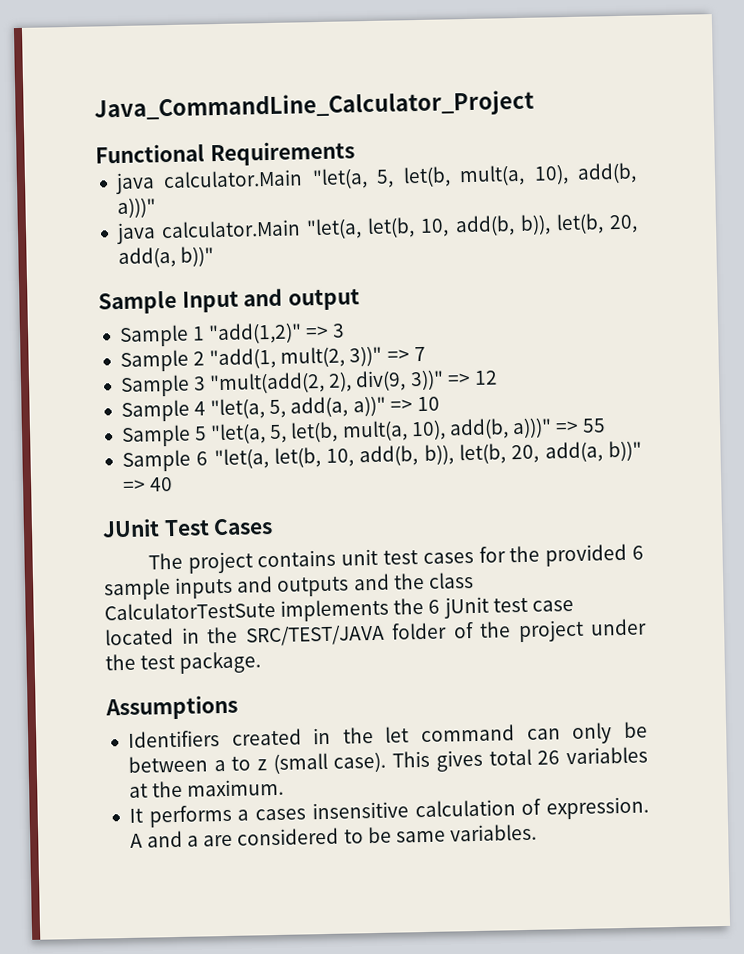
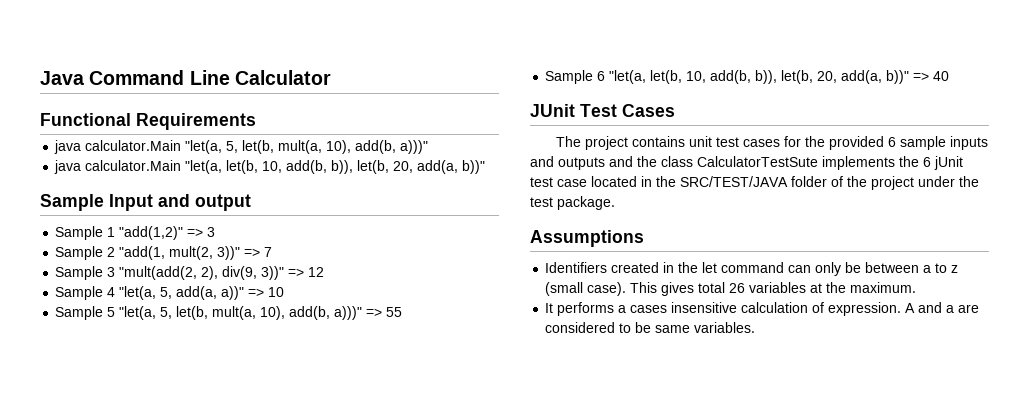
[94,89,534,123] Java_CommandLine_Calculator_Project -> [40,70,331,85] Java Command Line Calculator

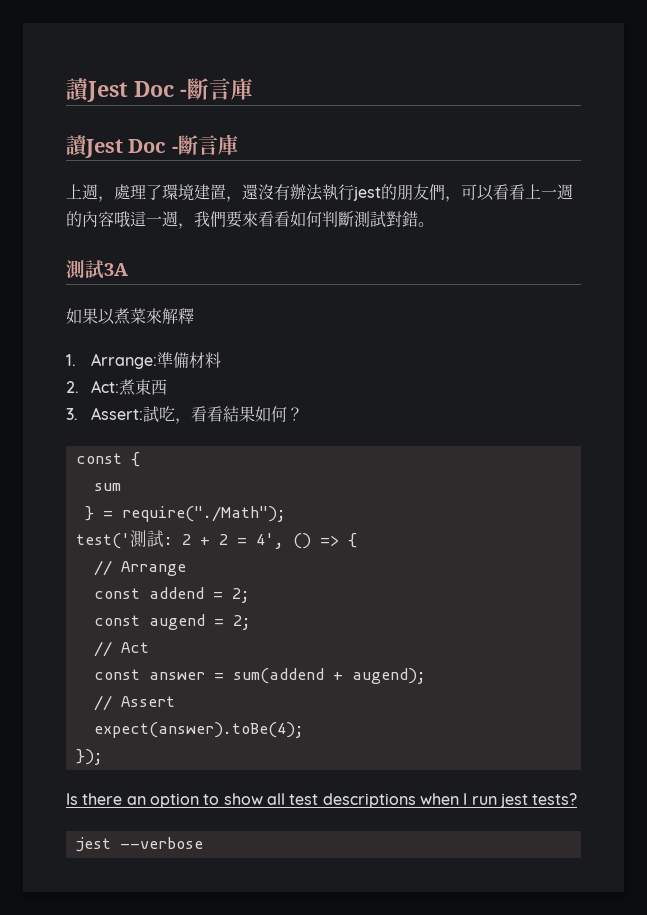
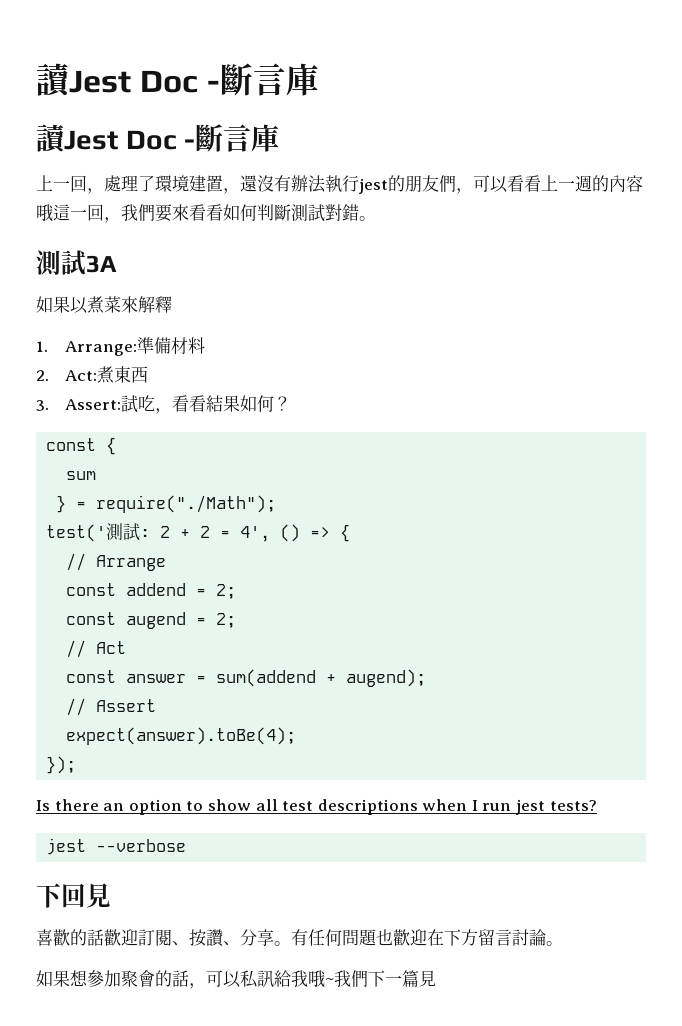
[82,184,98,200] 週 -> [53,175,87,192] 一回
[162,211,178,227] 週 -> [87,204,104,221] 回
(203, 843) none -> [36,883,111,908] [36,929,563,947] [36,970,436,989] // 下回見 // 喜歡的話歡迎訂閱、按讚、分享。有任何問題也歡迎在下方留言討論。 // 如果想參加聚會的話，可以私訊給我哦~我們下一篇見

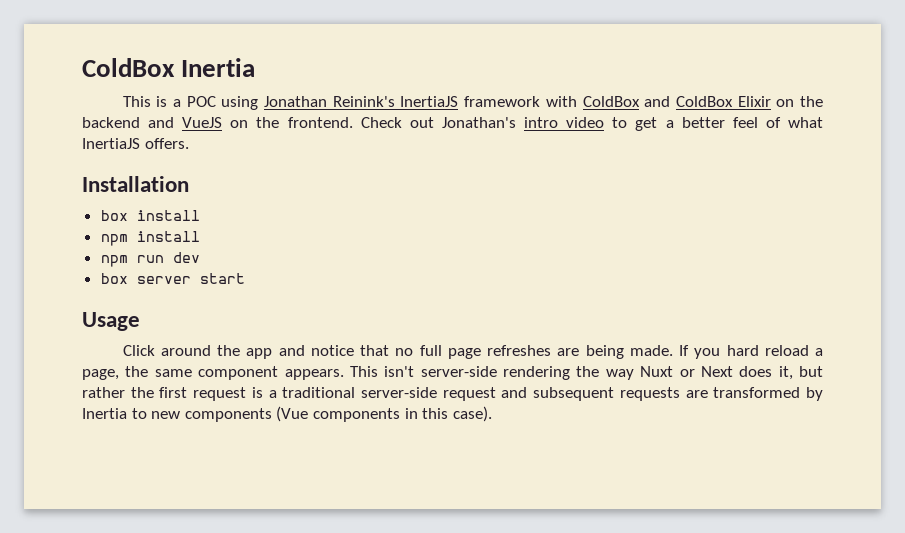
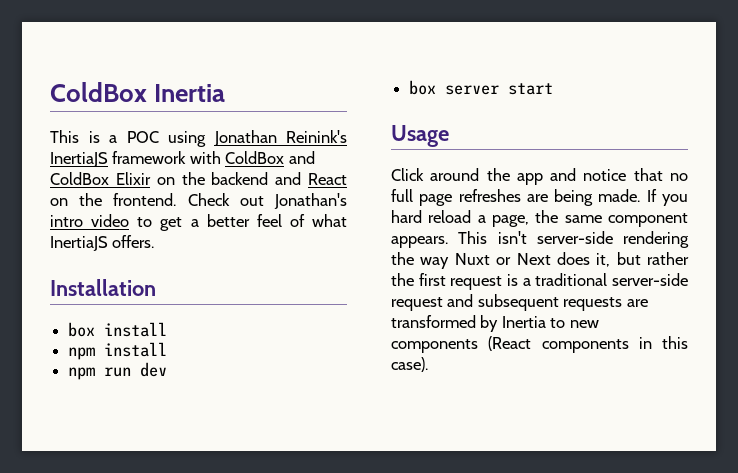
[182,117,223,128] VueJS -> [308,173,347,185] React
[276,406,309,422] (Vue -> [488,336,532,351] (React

* * * * * * * * *

§ **TASK**
The answer must be an exact restatement of all the records, with no pictures included.

§ **RESPONSE**
[94,89,534,123] Java_CommandLine_Calculator_Project -> [40,70,331,85] Java Command Line Calculator

[82,184,98,200] 週 -> [53,175,87,192] 一回
[162,211,178,227] 週 -> [87,204,104,221] 回
(203, 843) none -> [36,883,111,908] [36,929,563,947] [36,970,436,989] // 下回見 // 喜歡的話歡迎訂閱、按讚、分享。有任何問題也歡迎在下方留言討論。 // 如果想參加聚會的話，可以私訊給我哦~我們下一篇見

[182,117,223,128] VueJS -> [308,173,347,185] React
[276,406,309,422] (Vue -> [488,336,532,351] (React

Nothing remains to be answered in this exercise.